- Problem to work on -
Beginning with the line that holds "align-items: flex-end ->" and ending with the last line, please repeat the entries exactly and omit the pictures.

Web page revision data
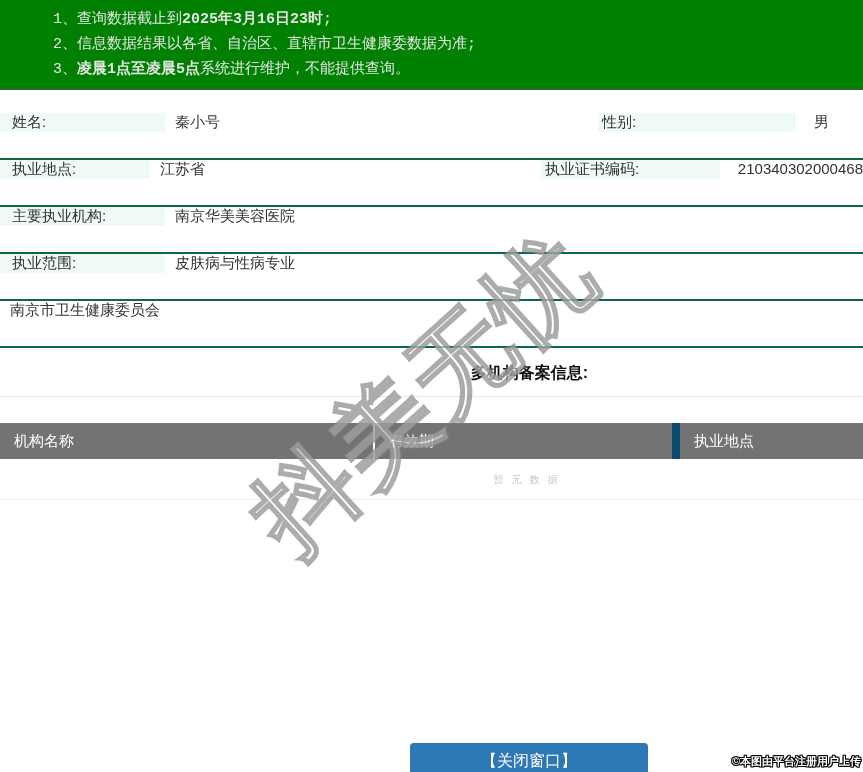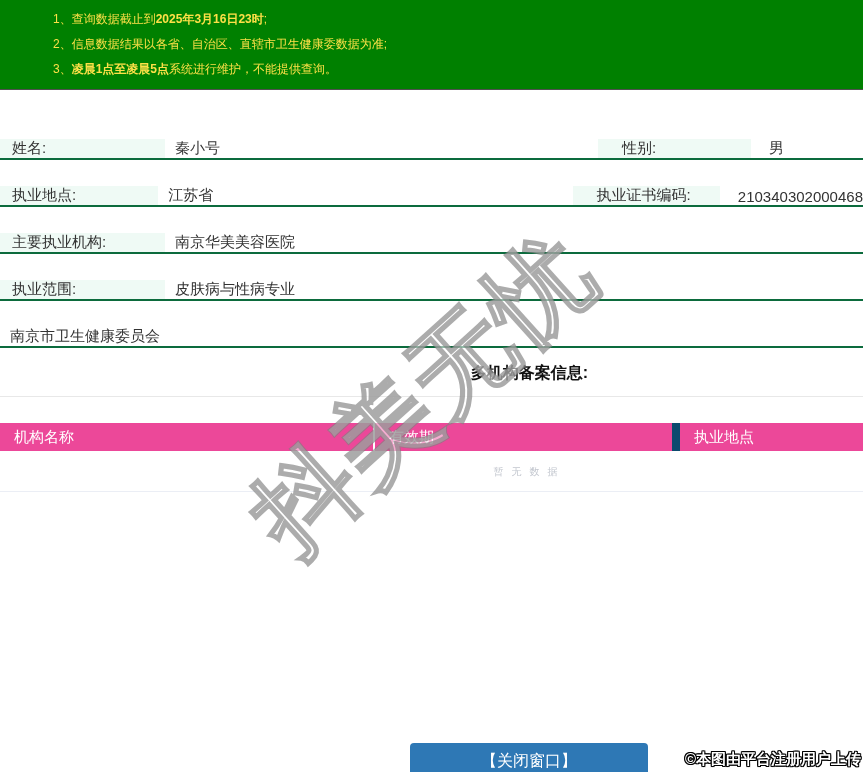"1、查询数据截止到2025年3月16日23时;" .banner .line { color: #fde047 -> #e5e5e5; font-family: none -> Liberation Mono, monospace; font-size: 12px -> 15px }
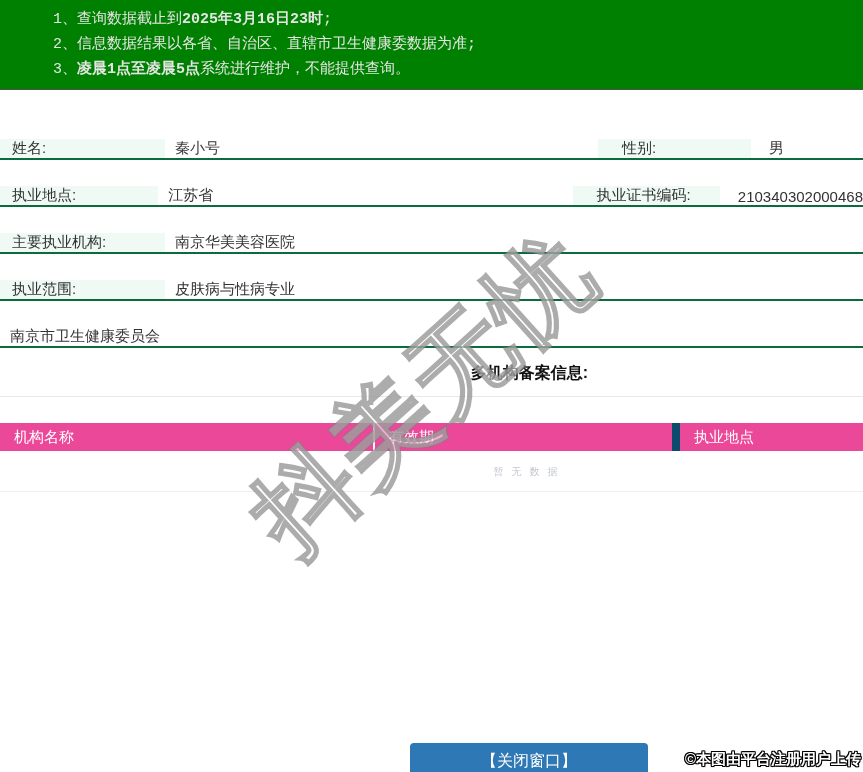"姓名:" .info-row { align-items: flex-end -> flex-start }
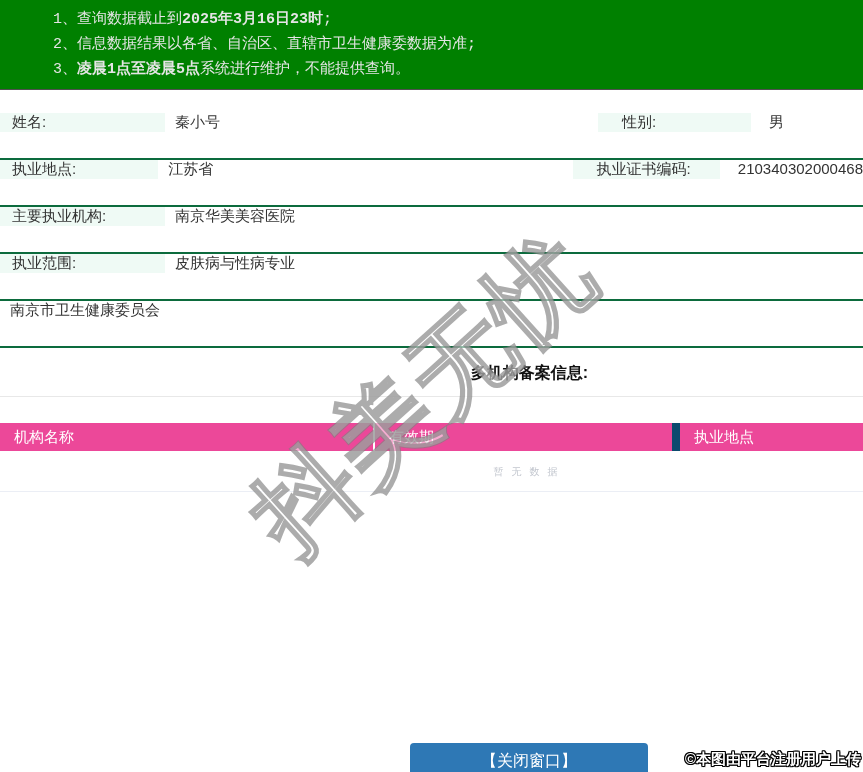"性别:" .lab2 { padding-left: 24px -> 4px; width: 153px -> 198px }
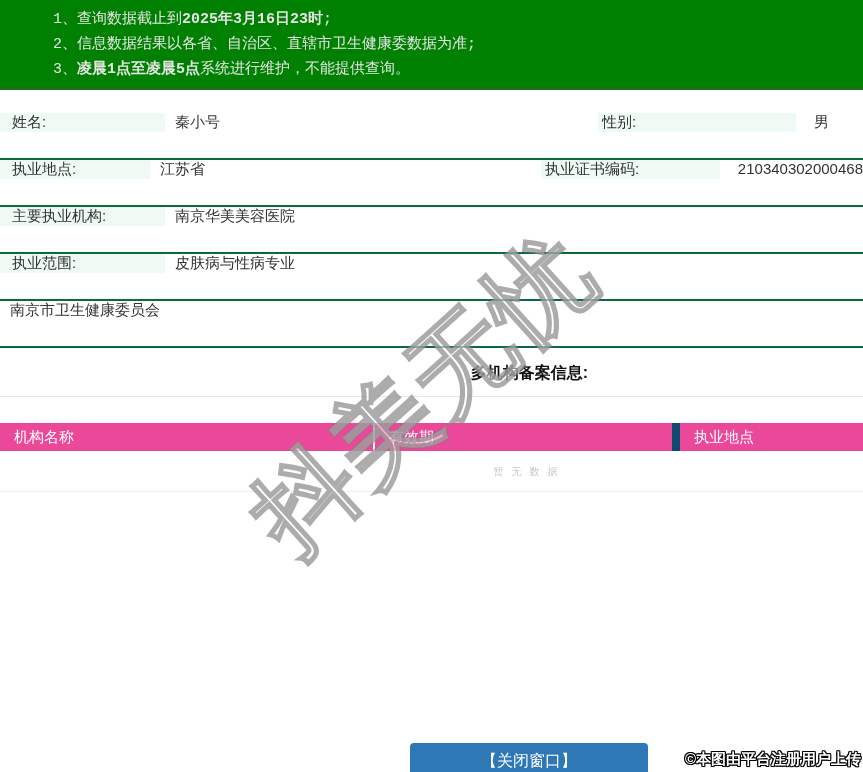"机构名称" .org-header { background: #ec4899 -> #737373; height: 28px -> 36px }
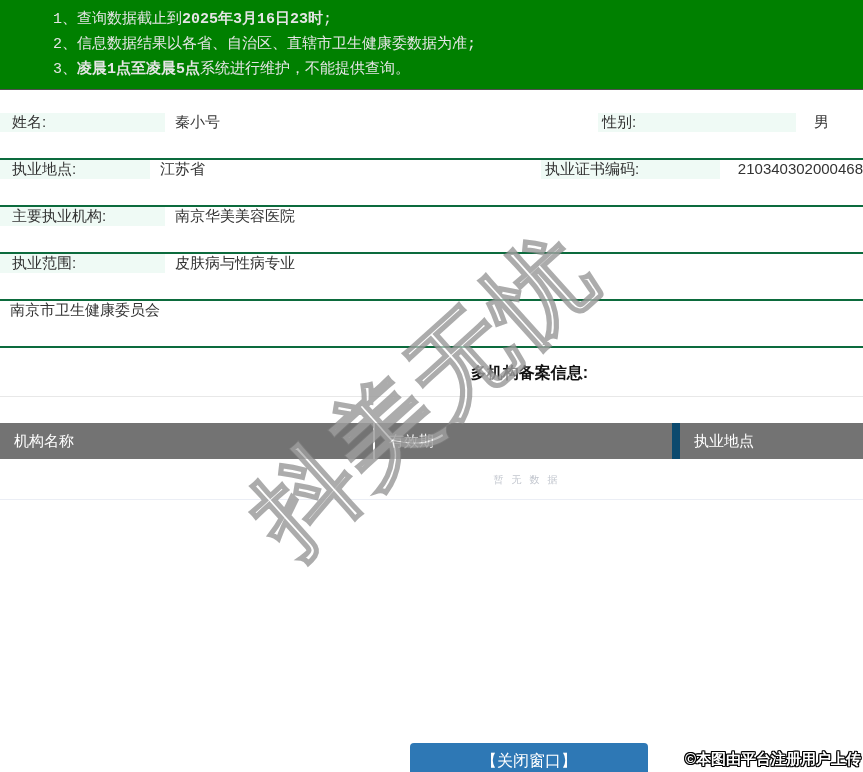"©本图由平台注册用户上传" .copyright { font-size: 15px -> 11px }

- Task answer -
"姓名:" .info-row { align-items: flex-end -> flex-start }
"性别:" .lab2 { padding-left: 24px -> 4px; width: 153px -> 198px }
"机构名称" .org-header { background: #ec4899 -> #737373; height: 28px -> 36px }
"©本图由平台注册用户上传" .copyright { font-size: 15px -> 11px }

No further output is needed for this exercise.